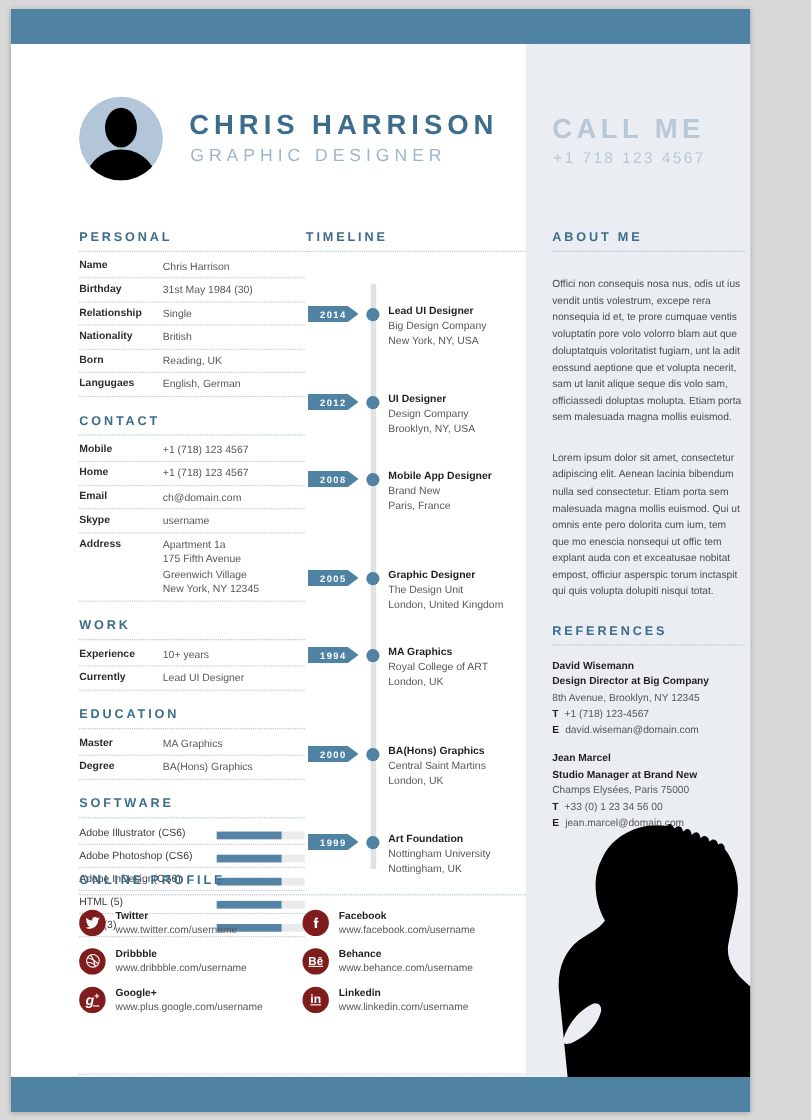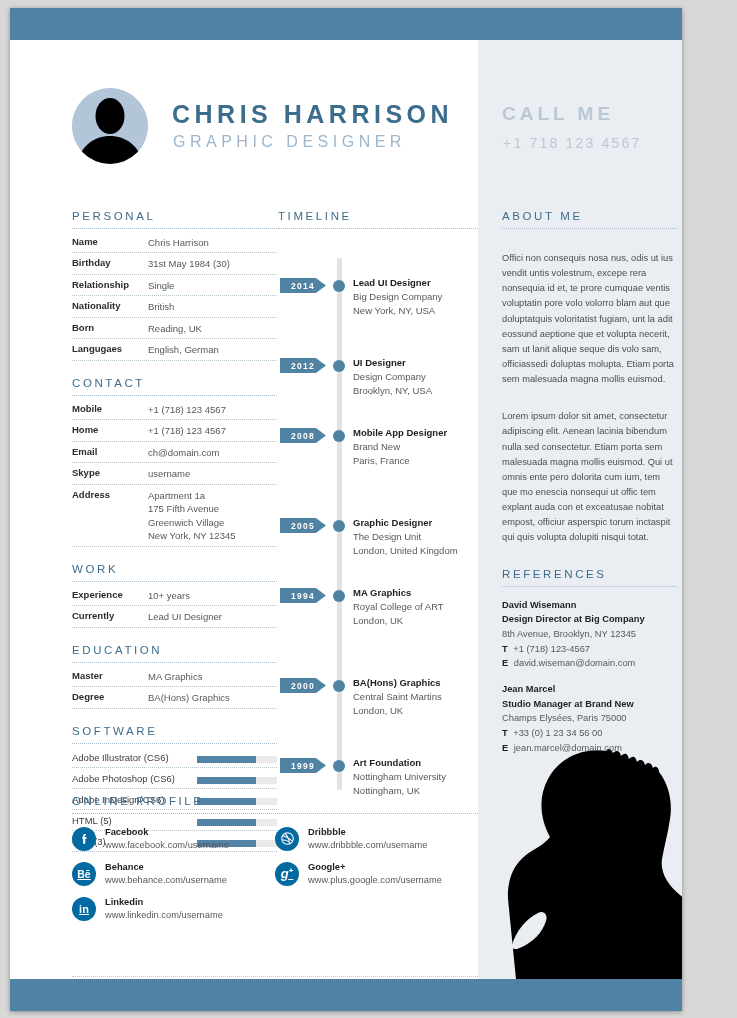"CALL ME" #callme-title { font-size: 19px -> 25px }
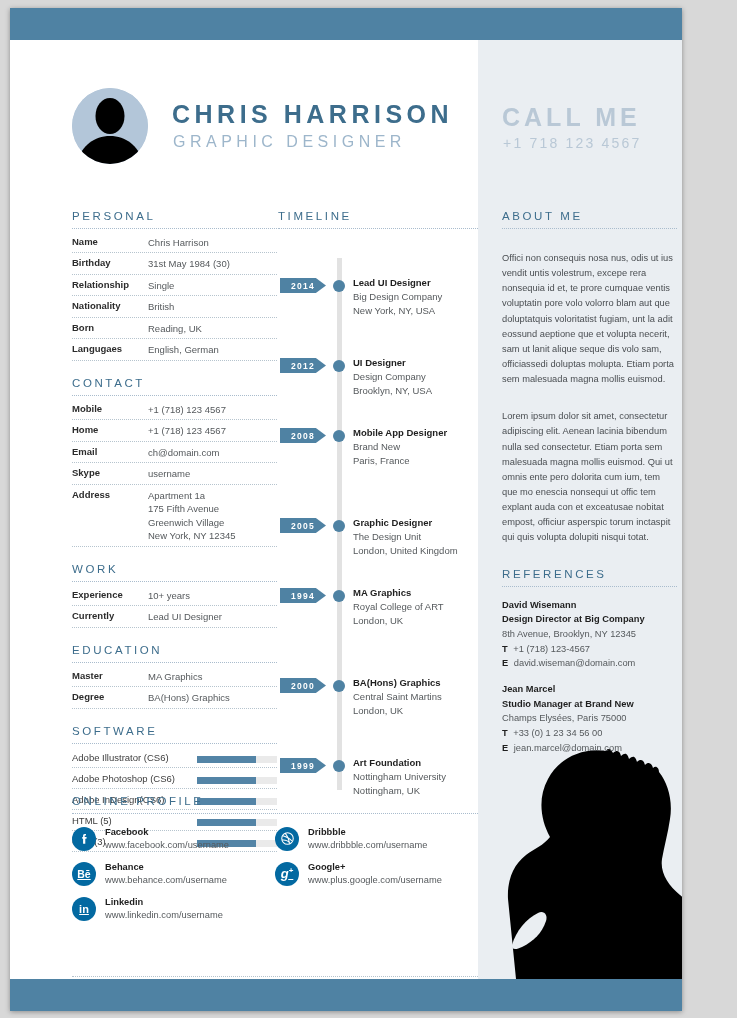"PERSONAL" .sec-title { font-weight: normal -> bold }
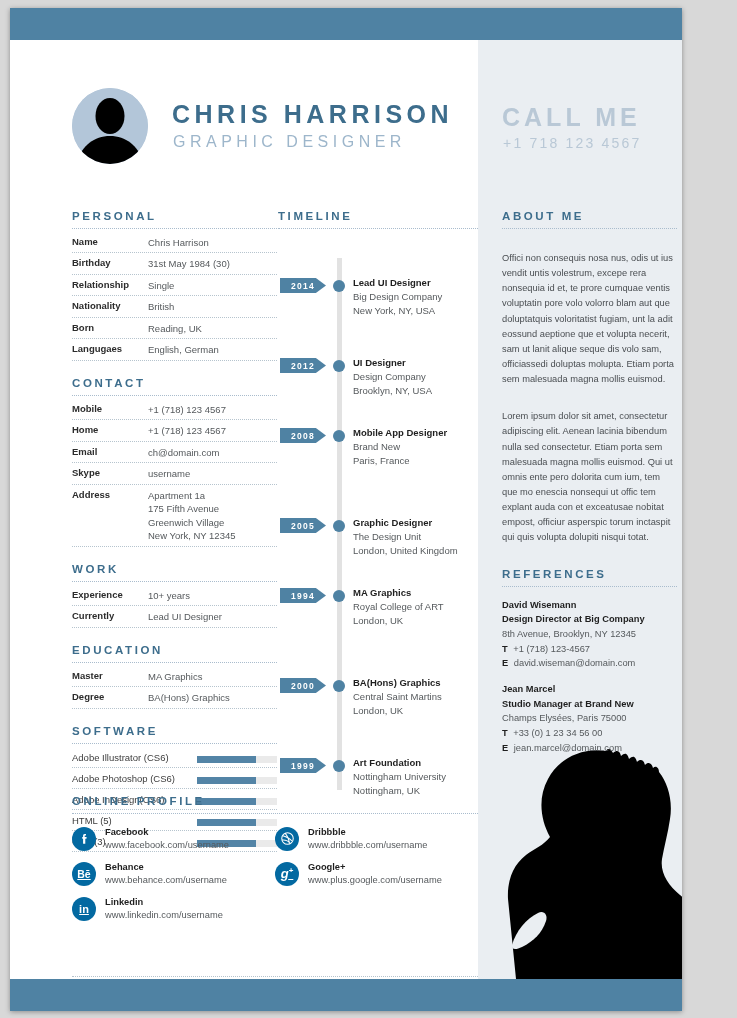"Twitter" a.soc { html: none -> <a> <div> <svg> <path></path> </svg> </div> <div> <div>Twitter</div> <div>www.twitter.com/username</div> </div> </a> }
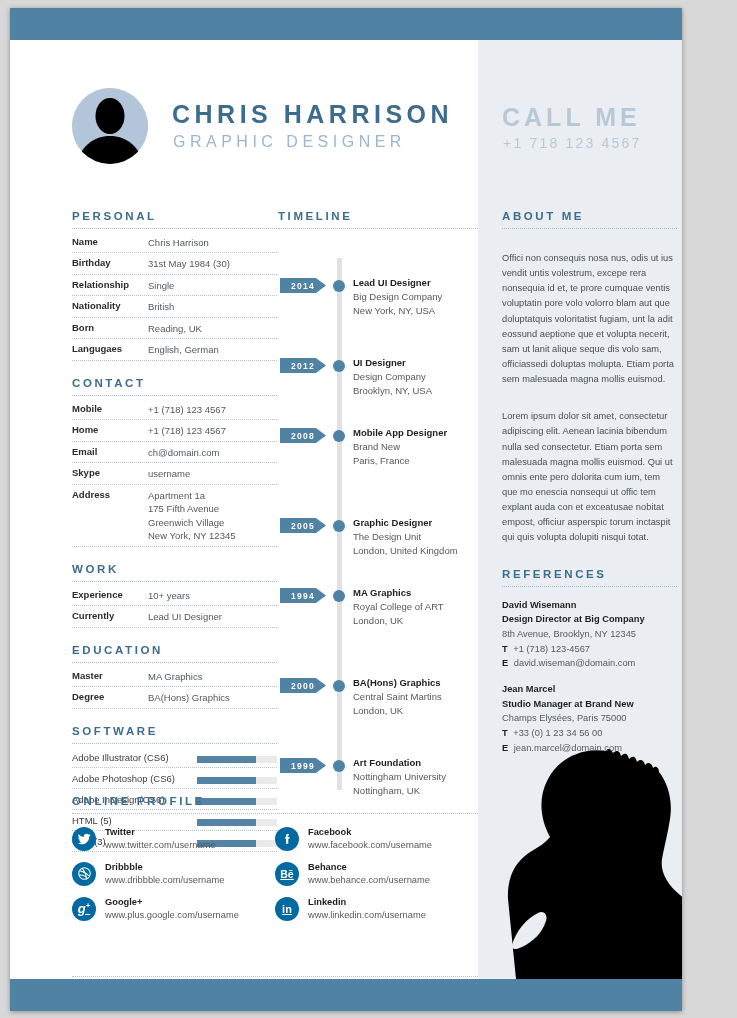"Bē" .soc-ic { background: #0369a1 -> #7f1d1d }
━━━━━━━━━━━━━━━━
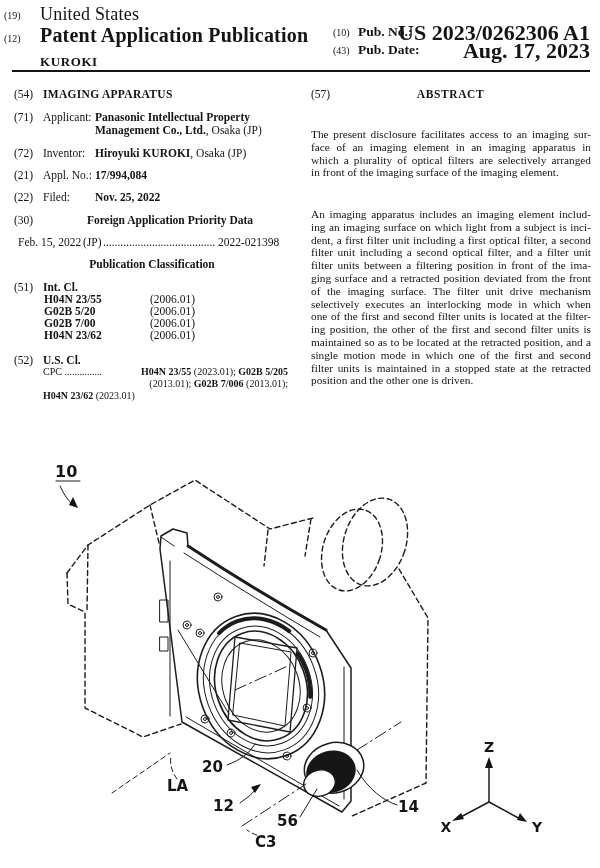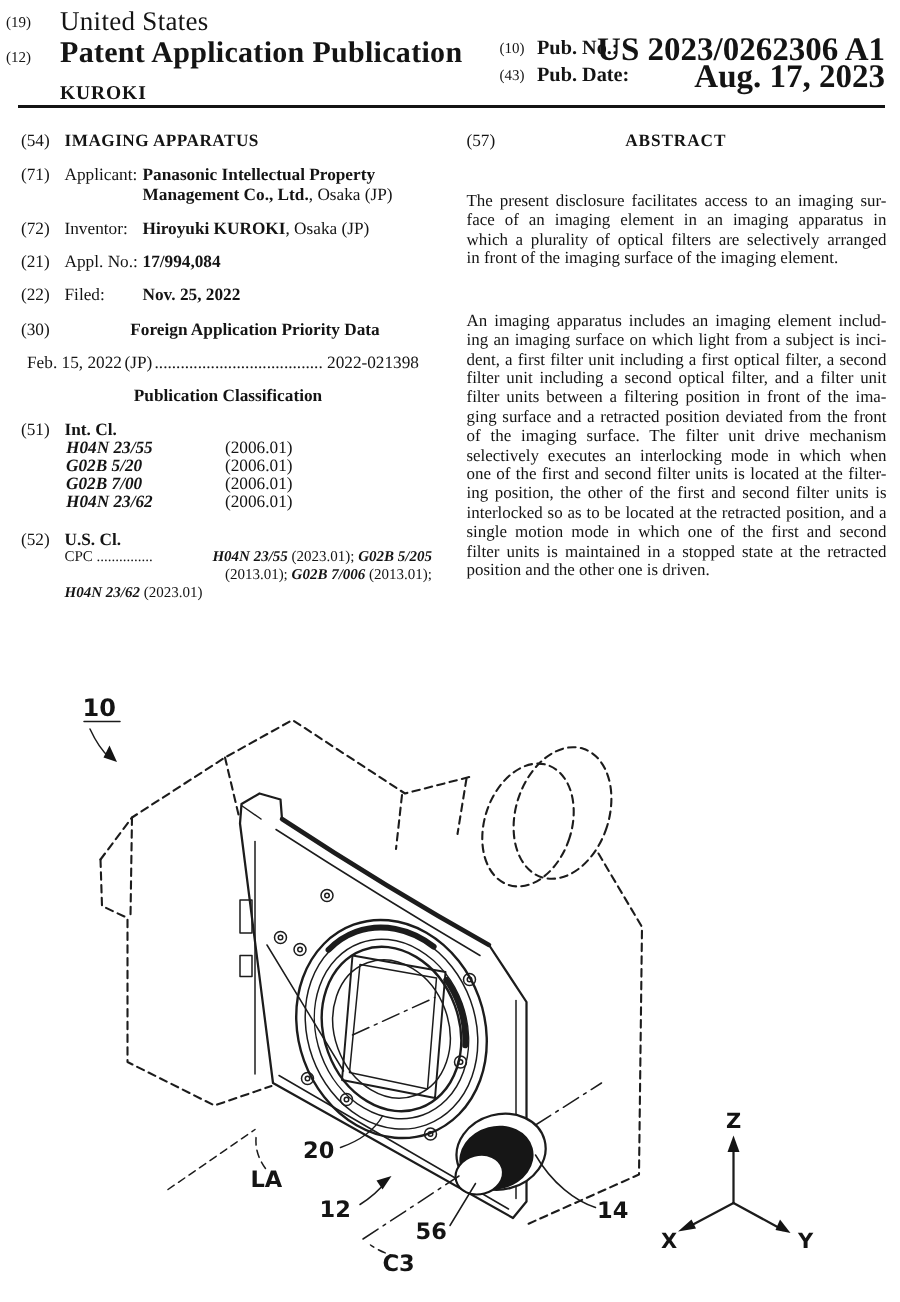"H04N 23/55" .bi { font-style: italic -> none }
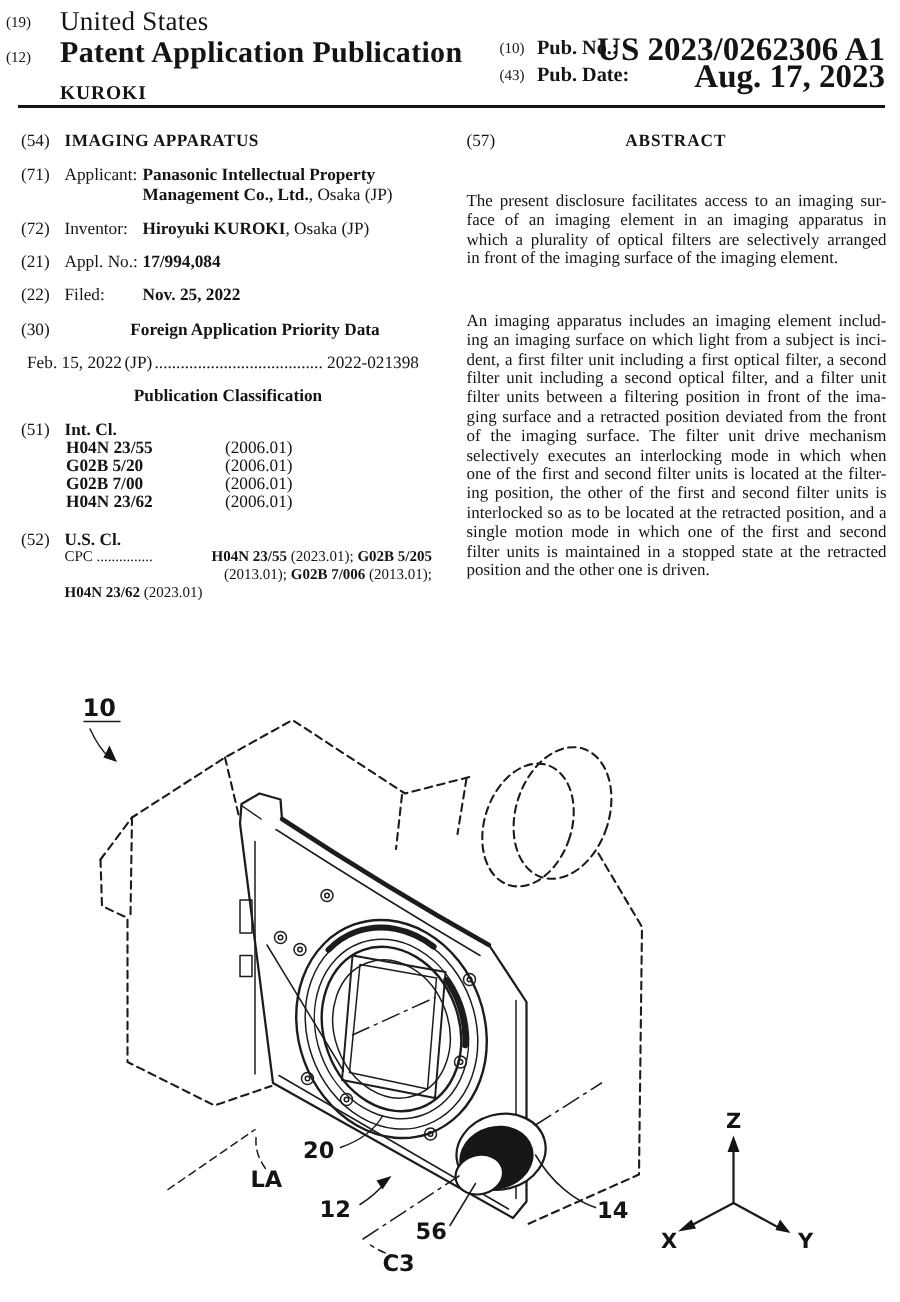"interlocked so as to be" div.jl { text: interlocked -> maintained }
━━━━━━━━━━━━━━━━
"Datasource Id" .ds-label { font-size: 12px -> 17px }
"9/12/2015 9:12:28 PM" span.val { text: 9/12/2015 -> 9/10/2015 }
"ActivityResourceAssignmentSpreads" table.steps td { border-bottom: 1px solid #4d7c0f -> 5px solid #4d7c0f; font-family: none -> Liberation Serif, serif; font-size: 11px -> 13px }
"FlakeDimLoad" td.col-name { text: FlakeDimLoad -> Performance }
━━━━━━━━━━━━━━━━
DIRECTIONS FOR THIS TASK:
Start with the line with "font-size: 19px ->" in the listing above and stop after the line with "background: #0369a1 ->". Write out exactly the lines in that stretch and no others, without pictures.

OUTPUT FOR THIS TASK:
"CALL ME" #callme-title { font-size: 19px -> 25px }
"PERSONAL" .sec-title { font-weight: normal -> bold }
"Twitter" a.soc { html: none -> <a> <div> <svg> <path></path> </svg> </div> <div> <div>Twitter</div> <div>www.twitter.com/username</div> </div> </a> }
"Bē" .soc-ic { background: #0369a1 -> #7f1d1d }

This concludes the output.